(Aim of the task): Lines holding the string "Lisa" in the listing below are to be copied.

(Data shown):
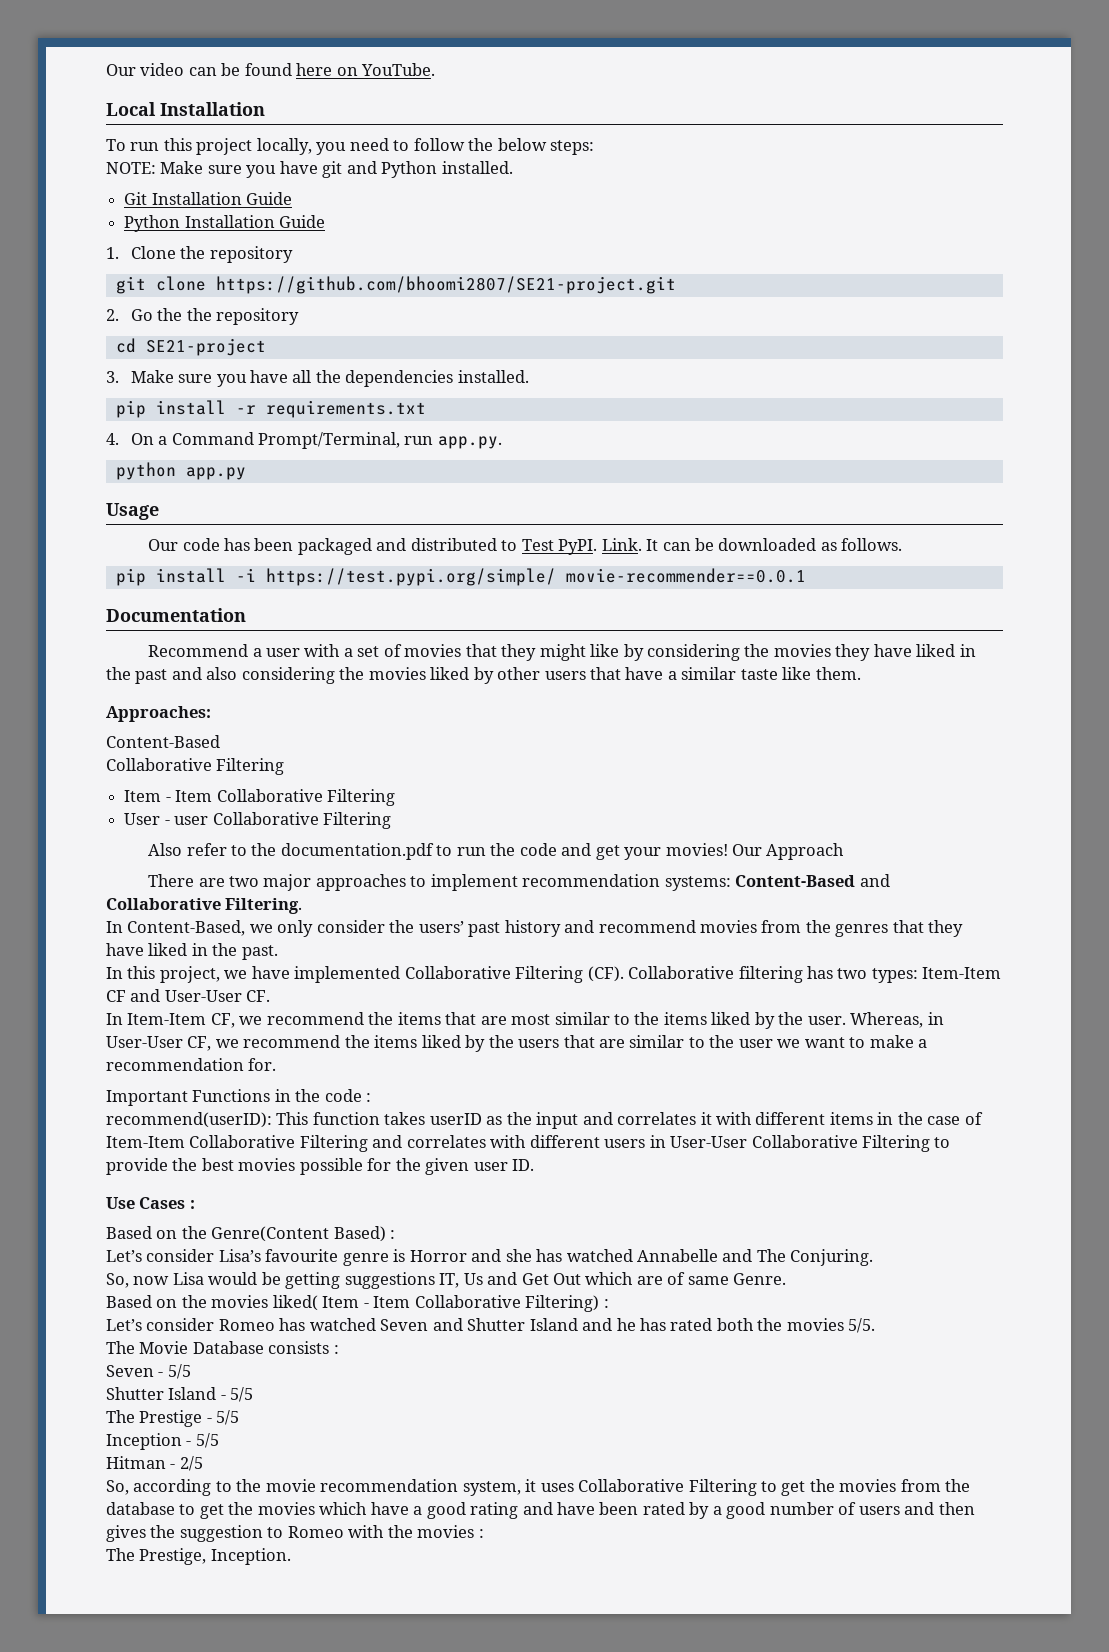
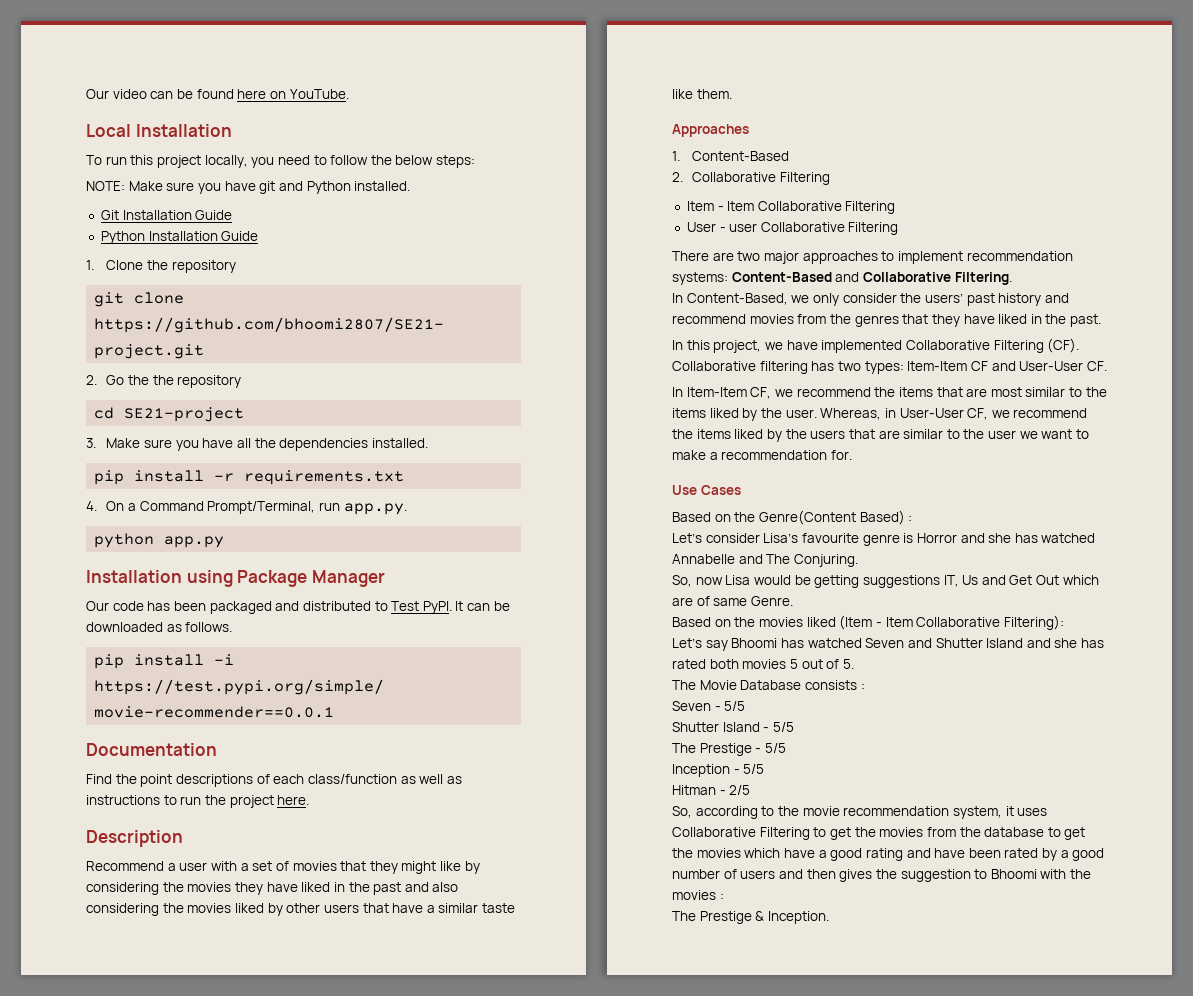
- Usage
+ Installation using Package Manager
- Link.
+ Find the point descriptions of each class/function as well as instructions to run the project here.
+ Description
- Approaches:
- Content-Based
- Collaborative Filtering
+ Approaches
+ 1. Content-Based
+ 2. Collaborative Filtering
- Also refer to the documentation.pdf to run the code and get your movies! Our Approach
- Important Functions in the code :
- recommend(userID): This function takes userID as the input and correlates it with different items in the case of Item-Item Collaborative Filtering and correlates with different users in User-User Collaborative Filtering to provide the best movies possible for the given user ID.
- Use Cases :
+ Use Cases
- Based on the movies liked( Item - Item Collaborative Filtering) :
- Let’s consider Romeo has watched Seven and Shutter Island and he has rated both the movies 5/5.
+ Based on the movies liked (Item - Item Collaborative Filtering):
+ Let’s say Bhoomi has watched Seven and Shutter Island and she has rated both movies 5 out of 5.
- So, according to the movie recommendation system, it uses Collaborative Filtering to get the movies from the database to get the movies which have a good rating and have been rated by a good number of users and then gives the suggestion to Romeo with the movies :
+ So, according to the movie recommendation system, it uses Collaborative Filtering to get the movies from the database to get the movies which have a good rating and have been rated by a good number of users and then gives the suggestion to Bhoomi with the movies :
- The Prestige, Inception.
+ The Prestige & Inception.

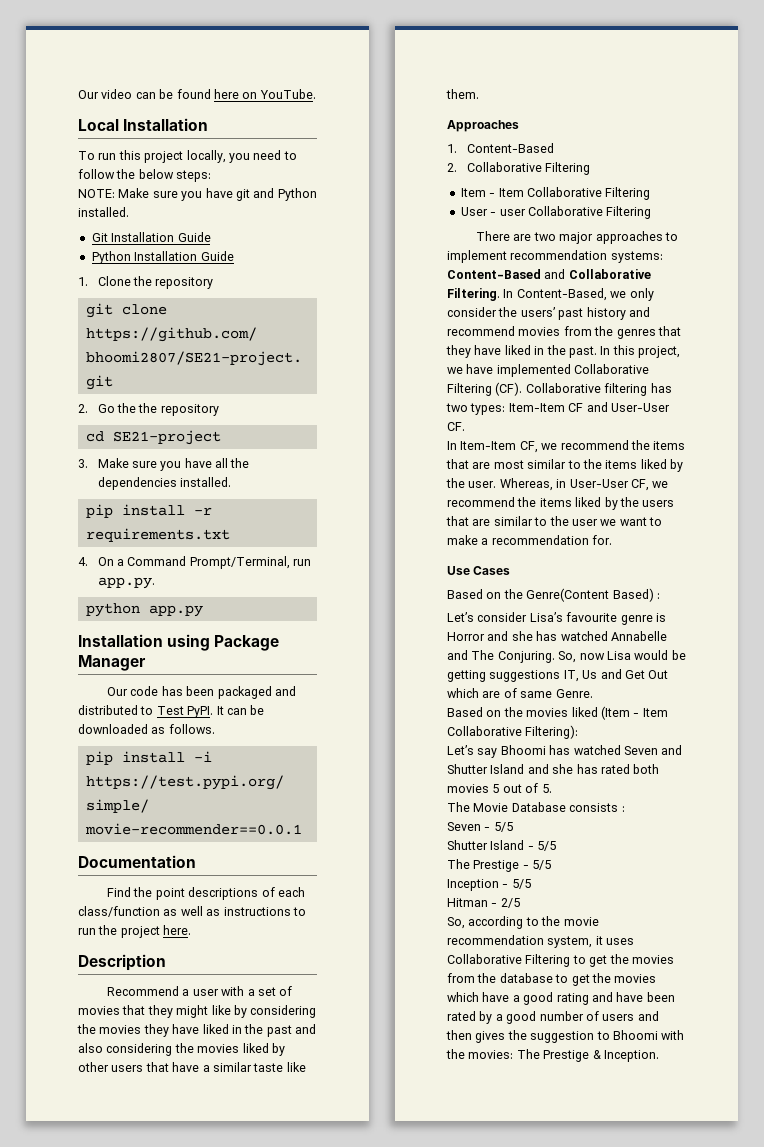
- There are two major approaches to implement recommendation systems: Content-Based and Collaborative Filtering.
- In Content-Based, we only consider the users’ past history and recommend movies from the genres that they have liked in the past.
- In this project, we have implemented Collaborative Filtering (CF). Collaborative filtering has two types: Item-Item CF and User-User CF.
+ There are two major approaches to implement recommendation systems: Content-Based and Collaborative Filtering. In Content-Based, we only consider the users’ past history and recommend movies from the genres that they have liked in the past. In this project, we have implemented Collaborative Filtering (CF). Collaborative filtering has two types: Item-Item CF and User-User CF.
- Let’s consider Lisa’s favourite genre is Horror and she has watched Annabelle and The Conjuring.
- So, now Lisa would be getting suggestions IT, Us and Get Out which are of same Genre.
+ Let’s consider Lisa’s favourite genre is Horror and she has watched Annabelle and The Conjuring. So, now Lisa would be getting suggestions IT, Us and Get Out which are of same Genre.
- So, according to the movie recommendation system, it uses Collaborative Filtering to get the movies from the database to get the movies which have a good rating and have been rated by a good number of users and then gives the suggestion to Bhoomi with the movies :
- The Prestige & Inception.
+ So, according to the movie recommendation system, it uses Collaborative Filtering to get the movies from the database to get the movies which have a good rating and have been rated by a good number of users and then gives the suggestion to Bhoomi with the movies: The Prestige & Inception.

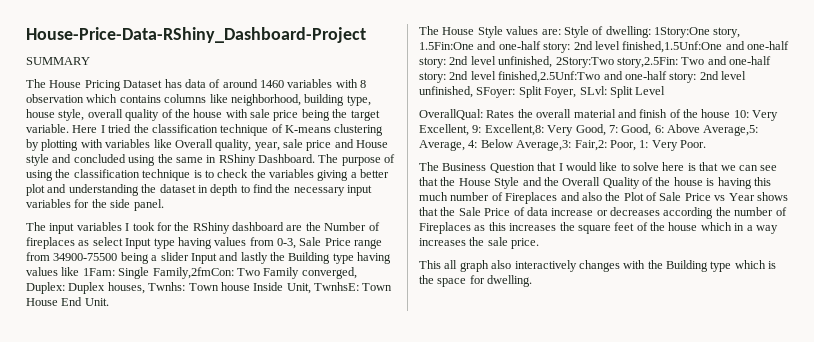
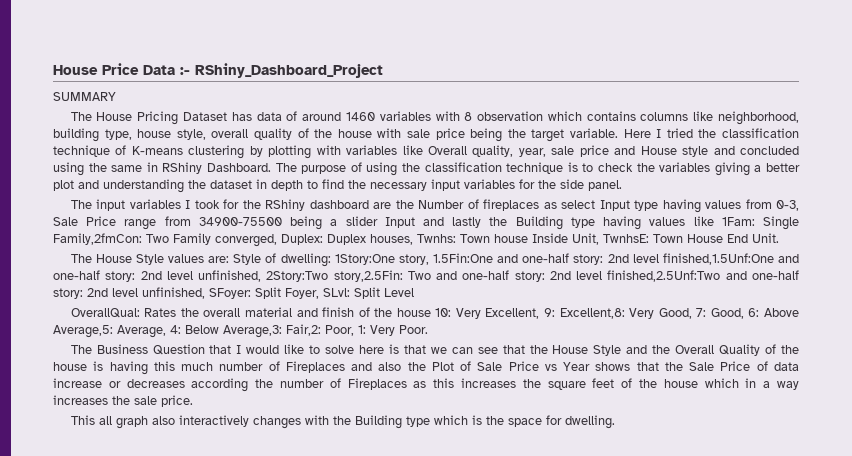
- House-Price-Data-RShiny_Dashboard-Project
+ House Price Data :- RShiny_Dashboard_Project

(Result):
- Let’s consider Lisa’s favourite genre is Horror and she has watched Annabelle and The Conjuring.
- So, now Lisa would be getting suggestions IT, Us and Get Out which are of same Genre.
+ Let’s consider Lisa’s favourite genre is Horror and she has watched Annabelle and The Conjuring. So, now Lisa would be getting suggestions IT, Us and Get Out which are of same Genre.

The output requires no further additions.